524 time out error with mutiiple connections - nginx

I am testing server performance using JMeter to mimic a large number of users hitting our digital ocean server in a short period of time. When I set JMeter to 200 users and test it against my Laravel based webpage, every works fine. When I increase the number of users to 500, I start to get 524 errors.
The server CPU never goes over 10% and the memory is at 30%, so the server has enough power. The first couple of hundred requests process correctly, but then the 524 errors begin to appear. The failed requests have a higher latency and connection than the successful requests as shown in this screen shot. Any clue where I should start looking for the problem?
My conf file in sites available
location ~.php$ {
try_files $uri =404;
fastcgi_pass unix:/var/run/php-fpm/xxxxxxxxxxxx.com.sock;
fastcgi_index index.php;
}
my nginx.conf settings
fastcgi_buffers 8 128k;
fastcgi_buffer_size 256k;
client_header_timeout 3000;
client_body_timeout 3000;
fastcgi_read_timeout 3000;
client_max_body_size 32m;
my /etc/sysctl.conf file settings, taken from this post after previously getting 504 errors https://www.digitalocean.com/community/questions/getting-nginx-fpm-sock-error
# sysctl settings are defined through files in
# /usr/lib/sysctl.d/, /run/sysctl.d/, and /etc/sysctl.d/.
#
# Vendors settings live in /usr/lib/sysctl.d/.
# To override a whole file, create a new file with the same in
# /etc/sysctl.d/ and put new settings there.
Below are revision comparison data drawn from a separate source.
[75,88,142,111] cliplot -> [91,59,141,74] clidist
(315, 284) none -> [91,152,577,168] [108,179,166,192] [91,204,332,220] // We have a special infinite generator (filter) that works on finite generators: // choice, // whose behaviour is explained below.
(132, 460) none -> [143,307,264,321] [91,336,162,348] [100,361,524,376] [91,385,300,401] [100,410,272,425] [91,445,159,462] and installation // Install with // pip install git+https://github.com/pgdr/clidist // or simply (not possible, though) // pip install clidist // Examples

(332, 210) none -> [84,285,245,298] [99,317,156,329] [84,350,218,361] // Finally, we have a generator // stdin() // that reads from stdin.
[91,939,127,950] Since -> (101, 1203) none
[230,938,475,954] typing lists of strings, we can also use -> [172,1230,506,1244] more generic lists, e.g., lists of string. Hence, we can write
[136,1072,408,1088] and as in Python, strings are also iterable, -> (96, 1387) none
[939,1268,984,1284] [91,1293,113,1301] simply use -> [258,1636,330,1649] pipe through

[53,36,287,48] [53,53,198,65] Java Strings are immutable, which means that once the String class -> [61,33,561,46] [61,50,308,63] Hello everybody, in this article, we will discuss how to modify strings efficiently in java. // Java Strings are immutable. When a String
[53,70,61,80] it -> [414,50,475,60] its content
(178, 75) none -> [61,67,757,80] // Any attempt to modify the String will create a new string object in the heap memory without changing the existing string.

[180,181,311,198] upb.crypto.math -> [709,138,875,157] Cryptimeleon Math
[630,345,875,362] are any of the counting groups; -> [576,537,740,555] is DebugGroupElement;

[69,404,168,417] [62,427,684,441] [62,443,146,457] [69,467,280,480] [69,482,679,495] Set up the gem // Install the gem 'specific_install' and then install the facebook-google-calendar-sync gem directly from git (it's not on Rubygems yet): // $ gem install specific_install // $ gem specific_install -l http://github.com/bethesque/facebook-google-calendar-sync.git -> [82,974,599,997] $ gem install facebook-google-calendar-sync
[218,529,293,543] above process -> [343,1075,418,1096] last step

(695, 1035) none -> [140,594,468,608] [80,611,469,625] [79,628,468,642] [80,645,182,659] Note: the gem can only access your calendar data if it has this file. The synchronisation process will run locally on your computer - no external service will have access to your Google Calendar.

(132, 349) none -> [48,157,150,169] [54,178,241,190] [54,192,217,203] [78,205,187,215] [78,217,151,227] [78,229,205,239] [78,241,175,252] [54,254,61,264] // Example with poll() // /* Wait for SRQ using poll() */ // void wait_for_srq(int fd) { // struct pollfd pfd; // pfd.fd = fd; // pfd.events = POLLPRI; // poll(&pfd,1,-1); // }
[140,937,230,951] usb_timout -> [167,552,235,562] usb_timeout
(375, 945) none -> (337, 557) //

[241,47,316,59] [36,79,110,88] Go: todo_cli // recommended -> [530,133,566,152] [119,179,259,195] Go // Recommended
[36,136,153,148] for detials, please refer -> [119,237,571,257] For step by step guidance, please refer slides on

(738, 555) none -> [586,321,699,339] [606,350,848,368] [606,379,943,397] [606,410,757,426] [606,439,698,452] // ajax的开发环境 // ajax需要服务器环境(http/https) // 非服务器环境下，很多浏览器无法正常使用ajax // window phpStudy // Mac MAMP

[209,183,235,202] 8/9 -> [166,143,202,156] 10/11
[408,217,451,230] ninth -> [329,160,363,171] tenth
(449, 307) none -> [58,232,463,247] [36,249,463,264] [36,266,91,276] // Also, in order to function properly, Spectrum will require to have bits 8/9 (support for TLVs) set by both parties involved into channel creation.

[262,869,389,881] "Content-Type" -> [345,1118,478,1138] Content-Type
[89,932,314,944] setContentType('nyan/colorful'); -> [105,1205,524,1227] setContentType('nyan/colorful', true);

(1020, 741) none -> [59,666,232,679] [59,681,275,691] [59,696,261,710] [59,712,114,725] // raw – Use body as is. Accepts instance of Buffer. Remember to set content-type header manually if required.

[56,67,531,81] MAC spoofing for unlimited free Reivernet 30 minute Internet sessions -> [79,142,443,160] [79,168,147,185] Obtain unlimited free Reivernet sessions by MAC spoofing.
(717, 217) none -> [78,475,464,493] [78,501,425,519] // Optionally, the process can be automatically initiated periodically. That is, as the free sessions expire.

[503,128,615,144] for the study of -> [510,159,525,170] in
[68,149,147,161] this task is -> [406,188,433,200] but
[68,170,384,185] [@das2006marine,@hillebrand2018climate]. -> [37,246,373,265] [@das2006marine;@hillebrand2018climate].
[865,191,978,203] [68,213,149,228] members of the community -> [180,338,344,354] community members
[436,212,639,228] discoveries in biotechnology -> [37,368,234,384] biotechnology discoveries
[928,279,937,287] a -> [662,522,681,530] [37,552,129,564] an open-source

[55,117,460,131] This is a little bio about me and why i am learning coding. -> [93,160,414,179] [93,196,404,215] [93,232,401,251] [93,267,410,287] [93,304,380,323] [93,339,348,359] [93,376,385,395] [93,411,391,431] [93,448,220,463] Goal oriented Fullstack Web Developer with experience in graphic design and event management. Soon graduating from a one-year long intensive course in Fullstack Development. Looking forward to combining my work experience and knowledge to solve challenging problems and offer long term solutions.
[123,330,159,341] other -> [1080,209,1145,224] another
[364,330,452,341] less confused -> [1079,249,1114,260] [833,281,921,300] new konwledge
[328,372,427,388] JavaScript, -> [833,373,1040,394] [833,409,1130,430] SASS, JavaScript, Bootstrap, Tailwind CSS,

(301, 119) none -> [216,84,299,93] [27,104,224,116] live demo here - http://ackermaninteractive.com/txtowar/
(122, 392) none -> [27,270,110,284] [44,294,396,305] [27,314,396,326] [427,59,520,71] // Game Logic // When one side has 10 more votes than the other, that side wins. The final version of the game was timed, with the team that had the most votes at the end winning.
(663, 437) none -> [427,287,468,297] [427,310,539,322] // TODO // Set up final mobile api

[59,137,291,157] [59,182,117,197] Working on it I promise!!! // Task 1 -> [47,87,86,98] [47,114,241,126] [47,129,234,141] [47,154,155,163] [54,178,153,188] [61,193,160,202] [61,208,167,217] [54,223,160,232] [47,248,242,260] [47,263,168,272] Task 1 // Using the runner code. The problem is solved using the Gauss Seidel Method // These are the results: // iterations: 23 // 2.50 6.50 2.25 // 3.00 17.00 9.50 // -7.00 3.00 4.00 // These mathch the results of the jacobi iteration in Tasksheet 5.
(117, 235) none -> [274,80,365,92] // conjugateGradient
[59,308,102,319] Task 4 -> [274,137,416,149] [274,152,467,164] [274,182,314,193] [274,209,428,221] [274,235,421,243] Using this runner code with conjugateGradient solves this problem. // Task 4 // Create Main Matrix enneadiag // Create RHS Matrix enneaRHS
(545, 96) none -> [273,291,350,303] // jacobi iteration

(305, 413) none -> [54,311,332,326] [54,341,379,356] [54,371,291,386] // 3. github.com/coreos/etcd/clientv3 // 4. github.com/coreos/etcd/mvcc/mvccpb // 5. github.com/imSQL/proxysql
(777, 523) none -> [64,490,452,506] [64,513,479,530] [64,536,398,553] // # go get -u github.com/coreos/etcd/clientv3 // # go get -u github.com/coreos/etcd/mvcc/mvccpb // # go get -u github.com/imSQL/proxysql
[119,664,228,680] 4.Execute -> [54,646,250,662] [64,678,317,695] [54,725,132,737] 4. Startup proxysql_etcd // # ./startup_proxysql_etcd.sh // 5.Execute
To override
# only specific settings, add a file with a lexically later
# name in /etc/sysctl.d/ and put new settings there.
#
# For more information, see sysctl.conf(5) and sysctl.d(5).
### IMPROVE SYSTEM MEMORY MANAGEMENT ###
# Increase size of file handles and inode cache
fs.file-max = 2097152
# Do less swapping
vm.swappiness = 10
vm.dirty_ratio = 60
vm.dirty_background_ratio = 2
### GENERAL NETWORK SECURITY OPTIONS ###
# Number of times SYNACKs for passive TCP connection.
net.ipv4.tcp_synack_retries = 2
# Allowed local port range
net.ipv4.ip_local_port_range = 2000 65535
# Protect Against TCP Time-Wait
net.ipv4.tcp_rfc1337 = 1
# Decrease the time default value for tcp_fin_timeout connection
net.ipv4.tcp_fin_timeout = 15
# Decrease the time default value for connections to keep alive
net.ipv4.tcp_keepalive_time = 300
net.ipv4.tcp_keepalive_probes = 5
net.ipv4.tcp_keepalive_intvl = 15
### TUNING NETWORK PERFORMANCE ###
# Default Socket Receive Buffer
net.core.rmem_default = 31457280
# Maximum Socket Receive Buffer
net.core.rmem_max = 12582912
# Default Socket Send Buffer
net.core.wmem_default = 31457280
# Maximum Socket Send Buffer
net.core.wmem_max = 12582912
# Increase number of incoming connections
net.core.somaxconn = 65535
# Increase number of incoming connections backlog
net.core.netdev_max_backlog = 65535
# Increase the maximum amount of option memory buffers
net.core.optmem_max = 25165824
# Increase the maximum total buffer-space allocatable
# This is measured in units of pages (4096 bytes)
net.ipv4.tcp_mem = 65535 131072 262144
net.ipv4.udp_mem = 65535 131072 262144
# Increase the read-buffer space allocatable
net.ipv4.tcp_rmem = 8192 87380 16777216
net.ipv4.udp_rmem_min = 16384
# Increase the write-buffer-space allocatable
net.ipv4.tcp_wmem = 8192 65535 16777216
net.ipv4.udp_wmem_min = 16384
# Increase the tcp-time-wait buckets pool size to prevent simple DOS attacks
net.ipv4.tcp_max_tw_buckets = 1440000
net.ipv4.tcp_tw_recycle = 1
net.ipv4.tcp_tw_reuse = 1
Added this to /etc/security/limits.conf
nginx soft nofile 2097152
nginx hard nofile 2097152
www-data soft nofile 2097152
www-data hard nofile 2097152
My php-fpm.d conf file settings
pm = static
pm.max_children = 40
pm.start_servers = 8
pm.min_spare_servers = 4
pm.max_spare_servers = 8
; number of processes to process before respawning. Lower number if you have memory leaks, but each respawn takes time
pm.max_requests=50
; pm.process_idle_timeout=10
chdir = /
php_admin_value[disable_functions] = exec,passthru,shell_exec,system
php_admin_flag[allow_url_fopen] = on
php_admin_flag[log_errors] = on
php_admin_value[post_max_size] = 8M
php_admin_value[upload_max_filesize] = 8M

HTTP 524 errors are cloudflare specific - they're not being generated by your own nginx installation. Cloudflare gave up waiting for a response from your backend service, probably because of the low numbers of fpm children available to serve the requests.
524 A Timeout Occurred
Cloudflare was able to complete a TCP connection to the origin server, but did not receive a timely HTTP response.
If you're performance testing your own server setup, don't go through the endpoint that points to cloudflare.
The general "backend timed out" response for http servers are 504 Gateway Timeout.

Related

What's the deciding factors of the number of tcp ack packages for a tcp data-transmission request?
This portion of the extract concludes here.